=== Section Start ===
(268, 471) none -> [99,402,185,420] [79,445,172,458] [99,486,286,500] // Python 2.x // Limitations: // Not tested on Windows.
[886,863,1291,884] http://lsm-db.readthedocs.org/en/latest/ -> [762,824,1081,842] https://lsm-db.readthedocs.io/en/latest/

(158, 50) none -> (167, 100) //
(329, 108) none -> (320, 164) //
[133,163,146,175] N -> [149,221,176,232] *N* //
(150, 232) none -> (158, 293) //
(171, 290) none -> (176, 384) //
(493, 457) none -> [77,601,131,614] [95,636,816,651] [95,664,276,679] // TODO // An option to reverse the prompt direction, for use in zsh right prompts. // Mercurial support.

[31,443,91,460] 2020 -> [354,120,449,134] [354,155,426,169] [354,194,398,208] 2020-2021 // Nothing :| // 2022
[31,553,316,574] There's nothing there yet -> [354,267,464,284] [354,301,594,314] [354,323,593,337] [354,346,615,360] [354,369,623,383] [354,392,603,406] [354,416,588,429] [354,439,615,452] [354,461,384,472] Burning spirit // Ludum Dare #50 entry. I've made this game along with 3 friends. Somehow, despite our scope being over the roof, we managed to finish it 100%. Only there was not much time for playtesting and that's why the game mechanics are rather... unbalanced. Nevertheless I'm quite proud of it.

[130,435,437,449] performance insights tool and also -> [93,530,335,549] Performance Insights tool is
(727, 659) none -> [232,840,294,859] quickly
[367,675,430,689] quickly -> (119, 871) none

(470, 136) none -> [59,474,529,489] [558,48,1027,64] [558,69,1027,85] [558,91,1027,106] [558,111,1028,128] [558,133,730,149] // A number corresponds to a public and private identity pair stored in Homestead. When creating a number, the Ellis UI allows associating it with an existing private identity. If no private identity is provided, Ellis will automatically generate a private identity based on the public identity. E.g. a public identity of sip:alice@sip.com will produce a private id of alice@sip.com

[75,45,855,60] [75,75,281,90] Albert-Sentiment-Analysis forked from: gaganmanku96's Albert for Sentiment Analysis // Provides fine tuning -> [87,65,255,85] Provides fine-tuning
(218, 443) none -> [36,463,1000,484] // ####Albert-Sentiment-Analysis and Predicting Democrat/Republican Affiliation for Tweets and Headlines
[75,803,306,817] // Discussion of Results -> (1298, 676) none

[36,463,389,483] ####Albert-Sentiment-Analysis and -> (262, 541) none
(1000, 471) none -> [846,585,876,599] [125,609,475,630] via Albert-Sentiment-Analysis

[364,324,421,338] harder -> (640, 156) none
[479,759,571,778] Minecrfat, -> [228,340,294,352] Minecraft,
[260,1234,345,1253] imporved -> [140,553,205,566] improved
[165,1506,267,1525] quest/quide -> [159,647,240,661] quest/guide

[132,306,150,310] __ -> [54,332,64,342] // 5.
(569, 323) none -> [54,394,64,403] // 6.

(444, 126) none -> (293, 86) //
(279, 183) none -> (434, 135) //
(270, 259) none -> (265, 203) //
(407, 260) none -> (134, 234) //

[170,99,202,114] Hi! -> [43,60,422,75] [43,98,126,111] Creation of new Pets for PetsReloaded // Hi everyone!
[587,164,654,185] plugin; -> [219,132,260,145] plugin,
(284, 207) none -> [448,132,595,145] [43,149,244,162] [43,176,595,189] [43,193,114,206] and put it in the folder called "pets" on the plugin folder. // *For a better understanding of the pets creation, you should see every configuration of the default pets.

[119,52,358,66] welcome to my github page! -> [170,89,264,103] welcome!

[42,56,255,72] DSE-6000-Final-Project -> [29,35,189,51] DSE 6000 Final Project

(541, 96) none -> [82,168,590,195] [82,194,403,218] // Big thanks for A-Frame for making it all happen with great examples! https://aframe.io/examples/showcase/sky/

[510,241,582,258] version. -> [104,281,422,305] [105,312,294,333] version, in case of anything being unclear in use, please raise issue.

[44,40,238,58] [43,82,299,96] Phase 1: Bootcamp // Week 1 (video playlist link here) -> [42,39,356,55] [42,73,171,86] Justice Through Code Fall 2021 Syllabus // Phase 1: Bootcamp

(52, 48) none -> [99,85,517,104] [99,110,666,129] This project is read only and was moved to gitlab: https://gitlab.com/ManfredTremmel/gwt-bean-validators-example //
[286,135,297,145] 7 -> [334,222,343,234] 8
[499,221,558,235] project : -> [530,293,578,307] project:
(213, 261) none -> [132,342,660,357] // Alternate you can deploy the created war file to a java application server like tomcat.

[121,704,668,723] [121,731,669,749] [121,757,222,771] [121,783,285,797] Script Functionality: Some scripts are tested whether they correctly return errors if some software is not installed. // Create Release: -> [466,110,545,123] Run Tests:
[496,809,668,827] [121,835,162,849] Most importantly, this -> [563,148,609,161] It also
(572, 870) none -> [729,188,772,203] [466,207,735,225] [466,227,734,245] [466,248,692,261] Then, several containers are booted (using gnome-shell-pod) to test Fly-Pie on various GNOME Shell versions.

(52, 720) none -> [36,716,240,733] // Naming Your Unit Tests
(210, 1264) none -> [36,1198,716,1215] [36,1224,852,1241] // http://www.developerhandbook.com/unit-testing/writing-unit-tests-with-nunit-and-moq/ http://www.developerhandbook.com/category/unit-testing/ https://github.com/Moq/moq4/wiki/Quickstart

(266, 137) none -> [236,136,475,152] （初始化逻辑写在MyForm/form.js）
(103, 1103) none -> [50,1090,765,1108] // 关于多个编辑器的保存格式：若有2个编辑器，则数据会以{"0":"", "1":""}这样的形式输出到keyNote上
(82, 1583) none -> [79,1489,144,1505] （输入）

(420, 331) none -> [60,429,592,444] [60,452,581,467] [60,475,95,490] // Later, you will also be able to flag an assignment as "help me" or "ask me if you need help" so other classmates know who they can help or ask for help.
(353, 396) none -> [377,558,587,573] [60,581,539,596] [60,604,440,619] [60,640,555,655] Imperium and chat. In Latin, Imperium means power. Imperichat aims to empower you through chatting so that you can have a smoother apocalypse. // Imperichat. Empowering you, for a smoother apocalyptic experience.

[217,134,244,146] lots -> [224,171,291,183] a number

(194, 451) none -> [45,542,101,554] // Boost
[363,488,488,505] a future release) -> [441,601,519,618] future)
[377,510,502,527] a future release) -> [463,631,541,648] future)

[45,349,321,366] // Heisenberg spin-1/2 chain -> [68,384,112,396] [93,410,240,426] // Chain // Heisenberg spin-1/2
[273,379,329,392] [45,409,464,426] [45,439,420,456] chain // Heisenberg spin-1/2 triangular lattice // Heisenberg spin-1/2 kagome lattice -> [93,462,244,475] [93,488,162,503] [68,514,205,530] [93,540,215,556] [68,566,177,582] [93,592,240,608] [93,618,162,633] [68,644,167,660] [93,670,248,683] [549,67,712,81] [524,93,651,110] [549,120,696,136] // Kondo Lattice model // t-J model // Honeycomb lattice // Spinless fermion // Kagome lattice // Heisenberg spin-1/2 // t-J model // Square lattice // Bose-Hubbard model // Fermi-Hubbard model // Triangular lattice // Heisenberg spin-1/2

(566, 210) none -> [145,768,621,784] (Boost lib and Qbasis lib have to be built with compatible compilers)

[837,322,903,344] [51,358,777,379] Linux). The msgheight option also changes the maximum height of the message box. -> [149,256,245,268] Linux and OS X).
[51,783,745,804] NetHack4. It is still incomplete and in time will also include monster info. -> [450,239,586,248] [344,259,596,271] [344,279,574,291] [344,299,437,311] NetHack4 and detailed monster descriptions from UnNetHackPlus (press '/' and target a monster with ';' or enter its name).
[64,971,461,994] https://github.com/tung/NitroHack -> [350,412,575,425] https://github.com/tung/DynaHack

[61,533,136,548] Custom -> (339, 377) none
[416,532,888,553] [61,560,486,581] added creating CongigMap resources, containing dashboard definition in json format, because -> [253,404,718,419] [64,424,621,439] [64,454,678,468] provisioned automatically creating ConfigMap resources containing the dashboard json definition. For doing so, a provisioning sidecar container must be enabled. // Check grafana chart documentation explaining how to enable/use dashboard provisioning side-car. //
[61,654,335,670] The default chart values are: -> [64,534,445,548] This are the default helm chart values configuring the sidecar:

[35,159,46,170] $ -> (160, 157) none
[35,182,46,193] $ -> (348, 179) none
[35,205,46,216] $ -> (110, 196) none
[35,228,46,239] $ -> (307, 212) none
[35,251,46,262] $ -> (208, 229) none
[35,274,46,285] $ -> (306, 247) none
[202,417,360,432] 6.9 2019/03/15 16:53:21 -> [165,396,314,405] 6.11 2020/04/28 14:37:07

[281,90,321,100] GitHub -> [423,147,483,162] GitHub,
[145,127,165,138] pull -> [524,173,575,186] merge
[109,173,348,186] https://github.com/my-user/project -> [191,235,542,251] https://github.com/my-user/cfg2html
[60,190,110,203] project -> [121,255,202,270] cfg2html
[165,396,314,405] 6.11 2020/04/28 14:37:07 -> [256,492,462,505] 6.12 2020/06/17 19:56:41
=== Section End ===
Problem details:
Could you return exactly the lines above from the line with "[510,241,582,258] version. ->" to the line with "[496,809,668,827] [121,835,162,849] Most", both included, and nothing else?

Task response:
[510,241,582,258] version. -> [104,281,422,305] [105,312,294,333] version, in case of anything being unclear in use, please raise issue.

[44,40,238,58] [43,82,299,96] Phase 1: Bootcamp // Week 1 (video playlist link here) -> [42,39,356,55] [42,73,171,86] Justice Through Code Fall 2021 Syllabus // Phase 1: Bootcamp

(52, 48) none -> [99,85,517,104] [99,110,666,129] This project is read only and was moved to gitlab: https://gitlab.com/ManfredTremmel/gwt-bean-validators-example //
[286,135,297,145] 7 -> [334,222,343,234] 8
[499,221,558,235] project : -> [530,293,578,307] project:
(213, 261) none -> [132,342,660,357] // Alternate you can deploy the created war file to a java application server like tomcat.

[121,704,668,723] [121,731,669,749] [121,757,222,771] [121,783,285,797] Script Functionality: Some scripts are tested whether they correctly return errors if some software is not installed. // Create Release: -> [466,110,545,123] Run Tests:
[496,809,668,827] [121,835,162,849] Most importantly, this -> [563,148,609,161] It also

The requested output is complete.